C. Jacob Ein Bild, das sich immer öfter in Westsachsens Feuerwehren zeigt: Junge Frauen in Einsatzkleidung. Die 25-jährige Carolin Jacob ist Trupp-Führerin in der Niederschindmaaser Wehr.

Foto: Wiegand Sturm

Junge Frauen zieht's an den Brandherd

Sanitäts- und Küchendienst waren gestern

Zwickau. Ob Brand, Unfall oder Hochwasser: Wird die Freiwillige Feuerwehr Niederschindmaas alarmiert, rückt Carolin Jacob (25) mit aus. Sie hat für ihre Feuerwehr-Ausbildung rund 100 Stunden die Schulbank gedrückt. "Ich kann anderen Leuten helfen. Das ist ein gutes Gefühl", sagt die Pflegemanagement-Studentin, die als Elfjährige zur Jugendwehr kam. Ihr Vater Uwe gehört ebenfalls zur Feuerwehr im Dorf. Ihr bisher schwierigster und längster Einsatz war das August-Hochwasser 2002, sagt Jacob. Den Männern steht sie in nichts nach: Die 25-jährige Trupp-Führerin füllt Sandsäcke, gibt am Funk Informationen weiter, schleppt Schläuche.

Carolin Jacob ist kein Einzelfall. Immer mehr Frauen strömen in die Freiwilligen Feuerwehren des Landkreises Zwickau, 492 sind es insgesamt, macht einen Frauenanteil von 13,1 Prozent. Kreisbrandmeister Thomas Wende liegen zwar keine Vergleichszahlen vor, bestätigt aber den Trend. "Im Jahr 2004 lag der Frauenanteil mit Sicherheit noch deutlich unter 10 Prozent", sagt der oberste Brandschützer im Landkreis. Auch die Aufgaben ändern sich. In der Vergangenheit haben sie sich vor allem bei Veranstaltungen engagiert: Kuchen gebacken, Kaffee gekocht, sauber gemacht. Mittlerweile tauchen die Feuerwehr-Mädels bei Einsätzen immer häufiger in der ersten Reihe auf.

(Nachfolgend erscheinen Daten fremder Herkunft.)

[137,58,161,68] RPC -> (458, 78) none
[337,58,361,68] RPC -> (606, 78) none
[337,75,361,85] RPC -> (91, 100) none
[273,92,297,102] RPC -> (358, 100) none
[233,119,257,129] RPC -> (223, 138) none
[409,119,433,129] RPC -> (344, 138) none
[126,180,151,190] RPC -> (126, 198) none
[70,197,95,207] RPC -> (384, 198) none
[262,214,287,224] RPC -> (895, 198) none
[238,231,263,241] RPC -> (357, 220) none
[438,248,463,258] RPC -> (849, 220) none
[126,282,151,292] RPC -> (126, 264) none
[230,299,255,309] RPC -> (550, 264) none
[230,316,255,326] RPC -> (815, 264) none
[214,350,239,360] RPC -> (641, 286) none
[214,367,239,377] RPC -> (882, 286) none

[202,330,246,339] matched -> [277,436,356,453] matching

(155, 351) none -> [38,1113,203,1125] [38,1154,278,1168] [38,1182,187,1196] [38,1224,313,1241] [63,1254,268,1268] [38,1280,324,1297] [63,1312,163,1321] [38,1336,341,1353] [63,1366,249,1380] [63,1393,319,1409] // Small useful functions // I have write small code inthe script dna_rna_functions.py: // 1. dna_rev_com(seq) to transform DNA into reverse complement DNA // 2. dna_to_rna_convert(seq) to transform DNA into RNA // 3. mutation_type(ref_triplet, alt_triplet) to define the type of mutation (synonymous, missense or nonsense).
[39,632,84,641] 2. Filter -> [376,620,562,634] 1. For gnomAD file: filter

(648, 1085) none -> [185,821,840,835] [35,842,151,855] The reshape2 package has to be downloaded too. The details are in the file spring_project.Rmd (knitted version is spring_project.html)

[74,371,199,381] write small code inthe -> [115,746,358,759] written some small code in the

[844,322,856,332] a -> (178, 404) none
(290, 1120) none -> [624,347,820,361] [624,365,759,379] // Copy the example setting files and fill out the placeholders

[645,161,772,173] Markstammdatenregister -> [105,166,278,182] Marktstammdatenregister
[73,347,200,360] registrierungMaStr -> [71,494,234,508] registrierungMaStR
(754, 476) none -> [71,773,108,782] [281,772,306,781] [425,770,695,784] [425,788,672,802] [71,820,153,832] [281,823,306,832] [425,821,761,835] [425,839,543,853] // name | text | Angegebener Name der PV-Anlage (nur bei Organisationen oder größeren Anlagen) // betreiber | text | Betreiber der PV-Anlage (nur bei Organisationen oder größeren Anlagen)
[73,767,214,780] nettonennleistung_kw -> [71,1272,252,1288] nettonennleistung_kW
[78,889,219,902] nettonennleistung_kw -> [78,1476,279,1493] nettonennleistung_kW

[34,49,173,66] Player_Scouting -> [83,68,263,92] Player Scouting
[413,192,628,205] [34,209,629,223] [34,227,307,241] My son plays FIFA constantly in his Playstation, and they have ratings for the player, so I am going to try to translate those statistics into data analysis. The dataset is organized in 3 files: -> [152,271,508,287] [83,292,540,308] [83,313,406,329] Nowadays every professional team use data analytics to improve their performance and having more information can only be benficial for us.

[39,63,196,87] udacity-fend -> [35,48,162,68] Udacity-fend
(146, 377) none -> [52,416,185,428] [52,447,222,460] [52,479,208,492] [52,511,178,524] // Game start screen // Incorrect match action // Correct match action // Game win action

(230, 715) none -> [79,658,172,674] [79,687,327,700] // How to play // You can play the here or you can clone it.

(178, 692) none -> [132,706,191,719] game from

Die Wehr in Mülsen St. Micheln hat aufs Klischee gesetzt, offenbar um bewusst zu provozieren: Am Depot hängt ein Plakat "Frauen an den (Brand)-Herd". Im Ernstfall rücken zwei Frauen mit aus. Steffen Hergert von der Wehrleitung ist zuversichtlich, dass die Zahl in den nächsten Jahren steigt. In der Jugendfeuerwehr macht sich der weibliche Nachwuchs bereit. "Die Frauen tun dem Klima gut", sagt Hergert. Im Mülsener Ortsteil Ortmannsdorf haben die fünf Feuerwehr-Frauen im neuen Gerätehaus ihre eigenen Sanitär- und Umkleideräume erhalten.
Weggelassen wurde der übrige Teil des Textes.